» **TASK TO COMPLETE**:
For this exercise, an exact copy is needed of only the lines from the one containing "total: 2478.72 -> 2861.88" through the end of the data, with pictures left out.

Revision comparison data
§

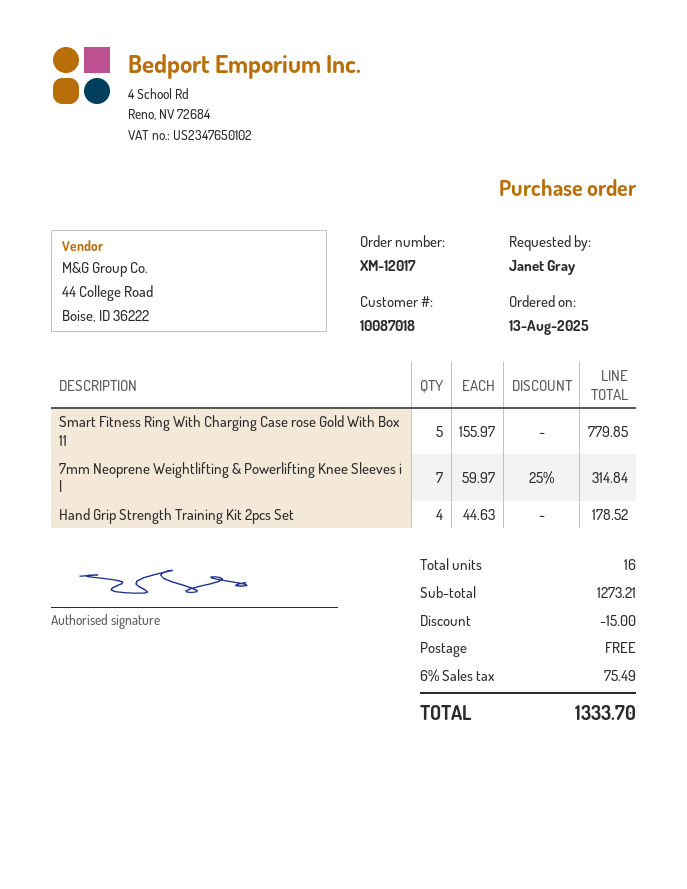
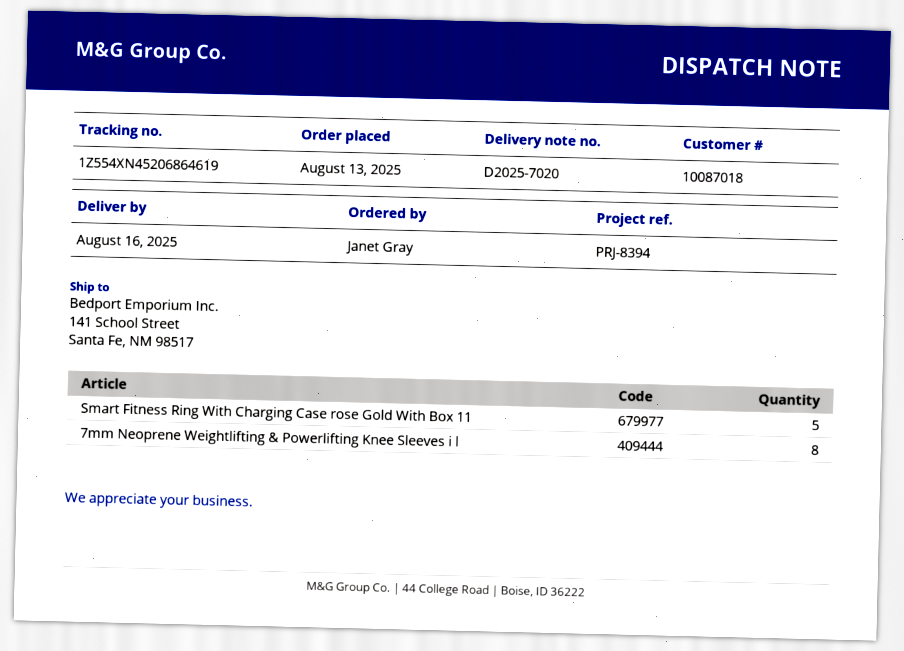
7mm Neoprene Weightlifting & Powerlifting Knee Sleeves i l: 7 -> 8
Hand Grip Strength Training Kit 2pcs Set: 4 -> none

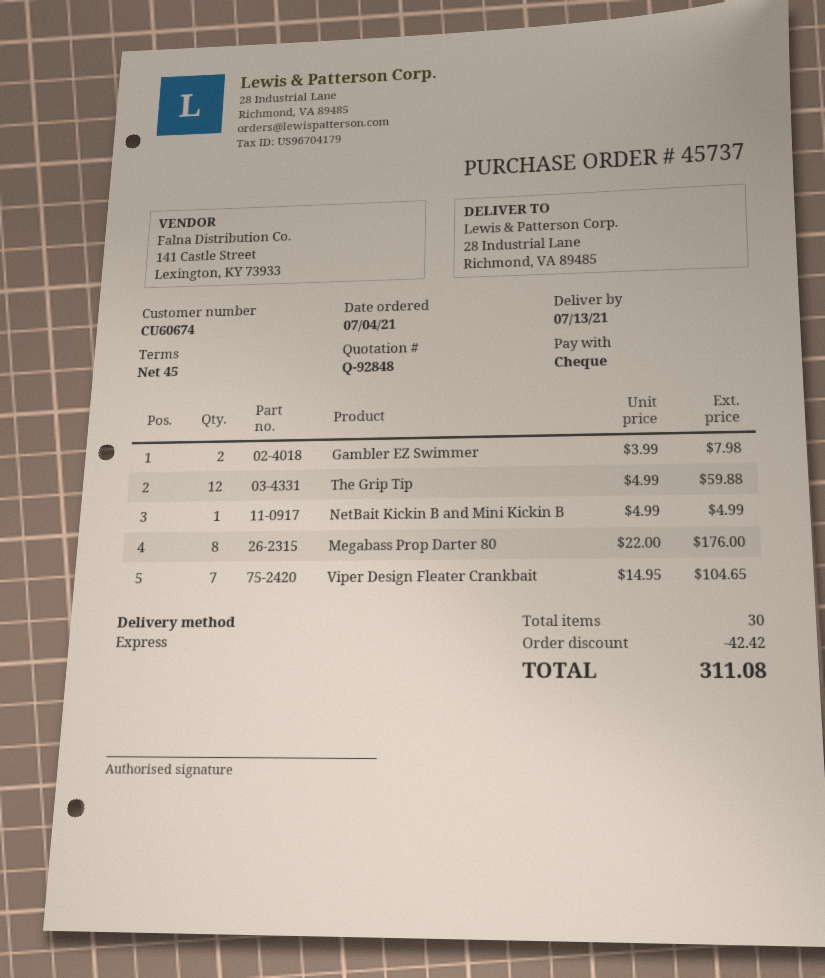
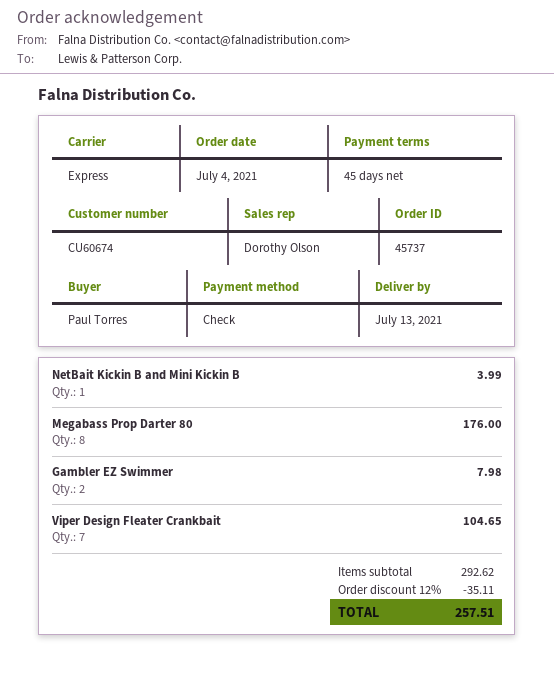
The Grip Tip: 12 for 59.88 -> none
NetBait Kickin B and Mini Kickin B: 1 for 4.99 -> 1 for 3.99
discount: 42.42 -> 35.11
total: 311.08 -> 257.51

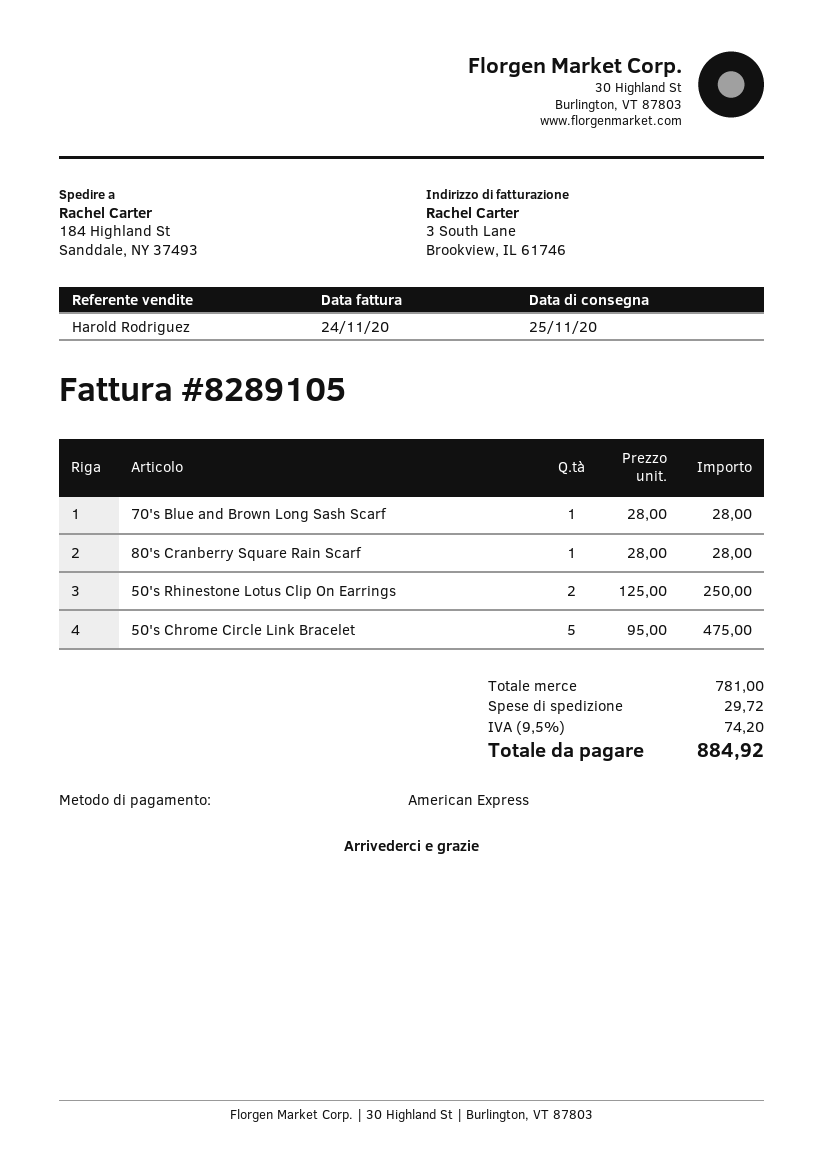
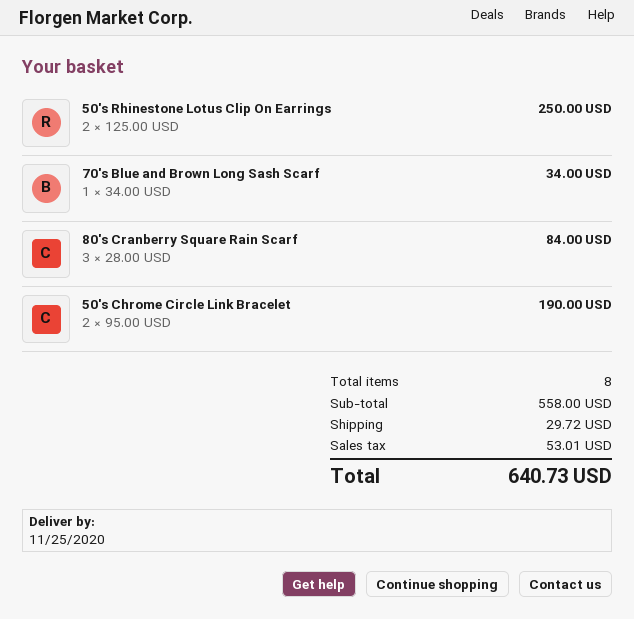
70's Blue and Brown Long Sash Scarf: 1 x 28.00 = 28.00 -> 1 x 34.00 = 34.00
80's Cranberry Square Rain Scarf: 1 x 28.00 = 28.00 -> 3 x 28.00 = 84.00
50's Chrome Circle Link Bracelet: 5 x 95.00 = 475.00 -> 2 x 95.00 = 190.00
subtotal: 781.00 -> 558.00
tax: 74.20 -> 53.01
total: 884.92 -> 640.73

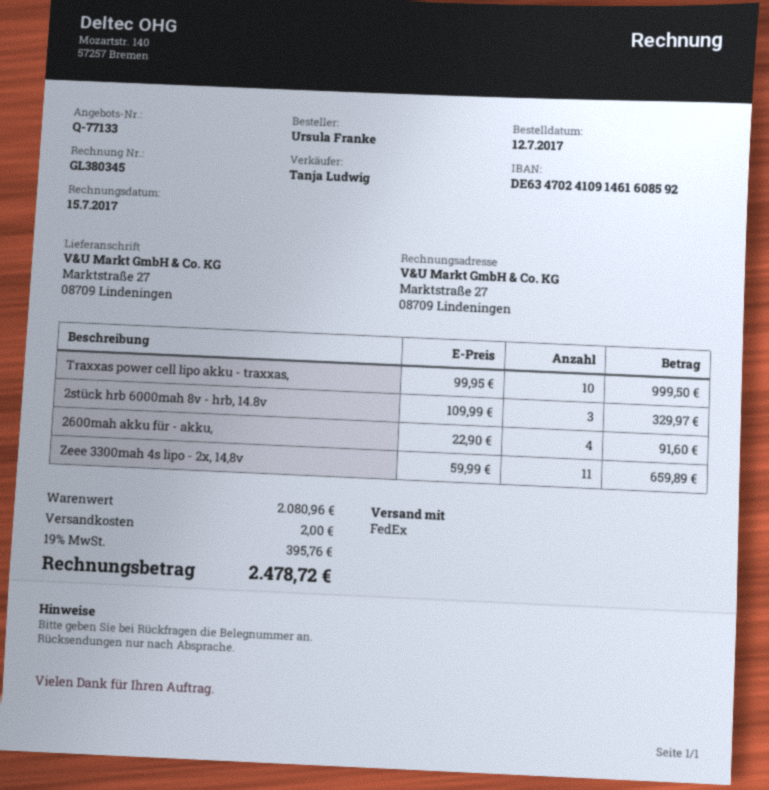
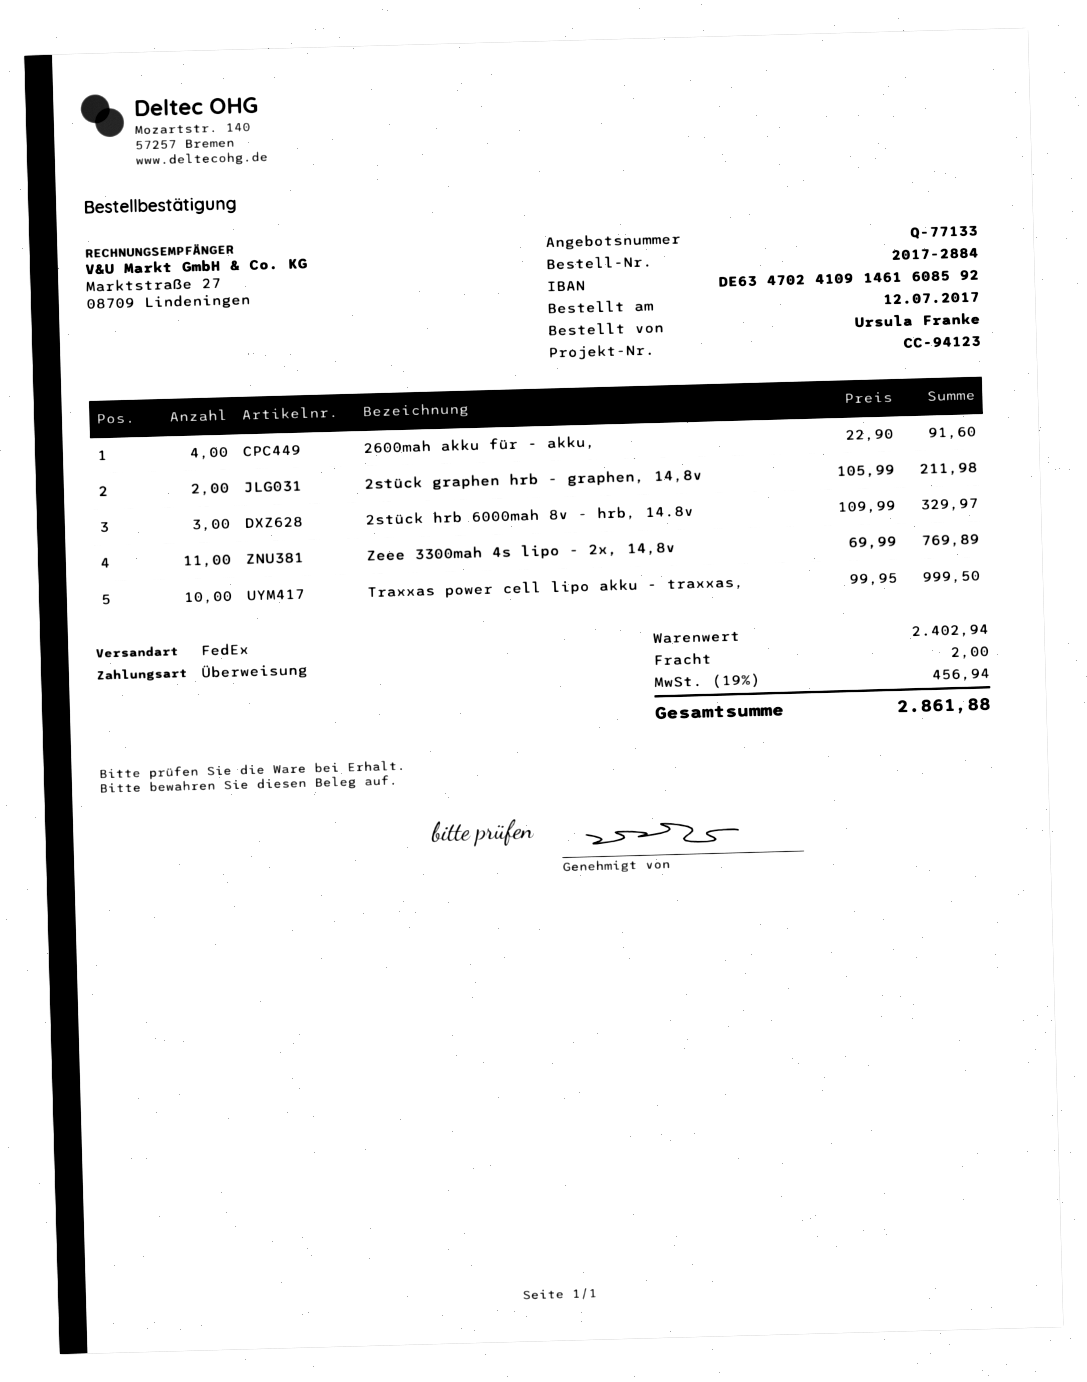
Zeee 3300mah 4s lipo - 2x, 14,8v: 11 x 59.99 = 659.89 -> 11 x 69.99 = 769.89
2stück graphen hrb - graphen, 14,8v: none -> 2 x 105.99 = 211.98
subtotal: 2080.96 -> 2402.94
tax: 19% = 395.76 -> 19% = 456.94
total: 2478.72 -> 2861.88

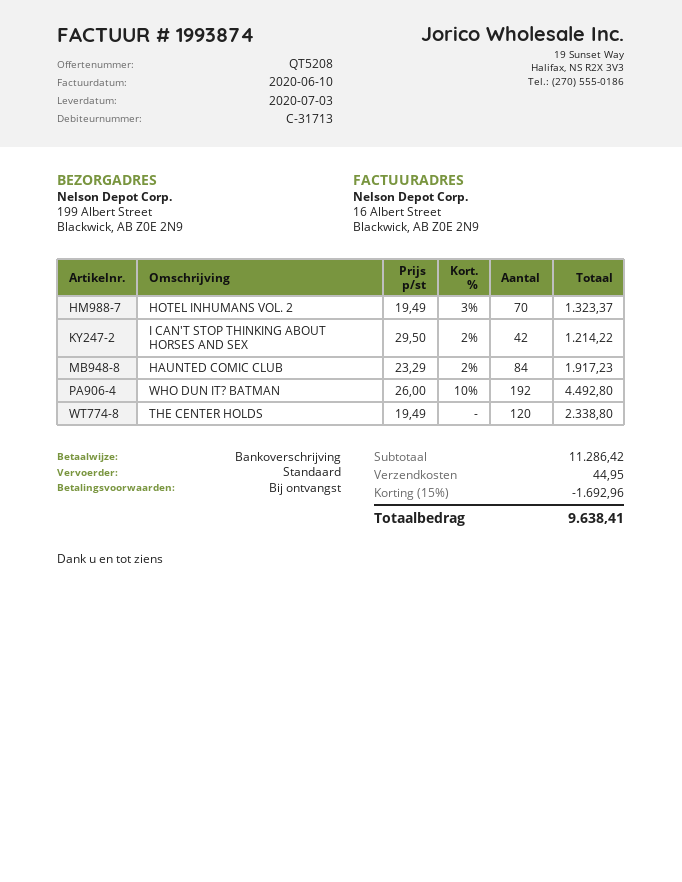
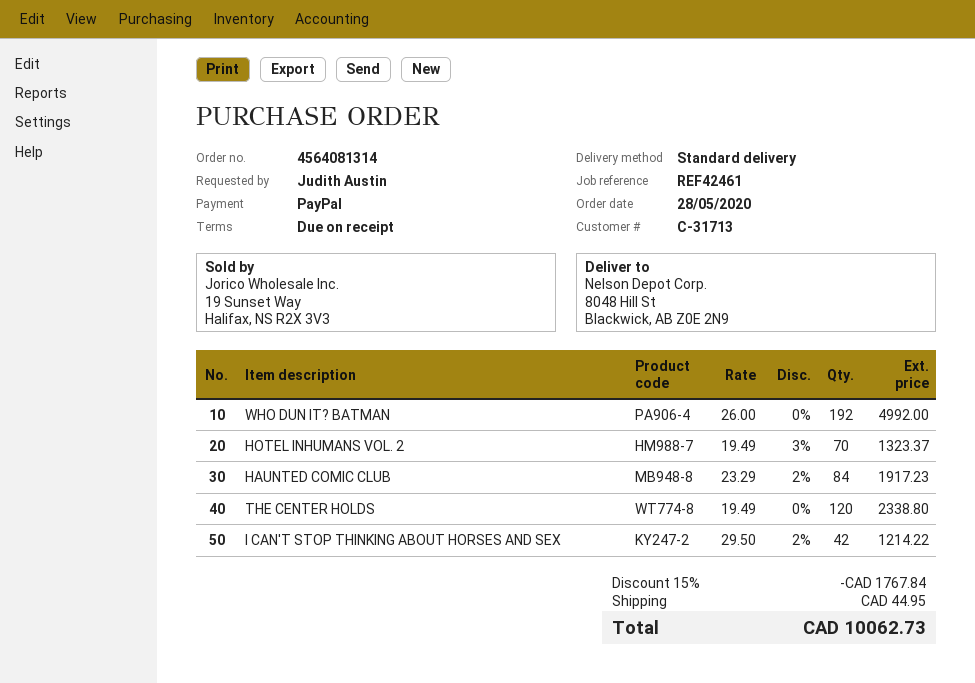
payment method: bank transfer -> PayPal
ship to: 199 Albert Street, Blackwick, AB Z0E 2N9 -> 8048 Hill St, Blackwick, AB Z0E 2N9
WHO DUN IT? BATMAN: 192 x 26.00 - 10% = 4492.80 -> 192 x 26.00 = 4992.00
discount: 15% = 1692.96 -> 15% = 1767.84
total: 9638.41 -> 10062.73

§

» **OUTPUT FOR THIS EXERCISE**:
total: 2478.72 -> 2861.88

payment method: bank transfer -> PayPal
ship to: 199 Albert Street, Blackwick, AB Z0E 2N9 -> 8048 Hill St, Blackwick, AB Z0E 2N9
WHO DUN IT? BATMAN: 192 x 26.00 - 10% = 4492.80 -> 192 x 26.00 = 4992.00
discount: 15% = 1692.96 -> 15% = 1767.84
total: 9638.41 -> 10062.73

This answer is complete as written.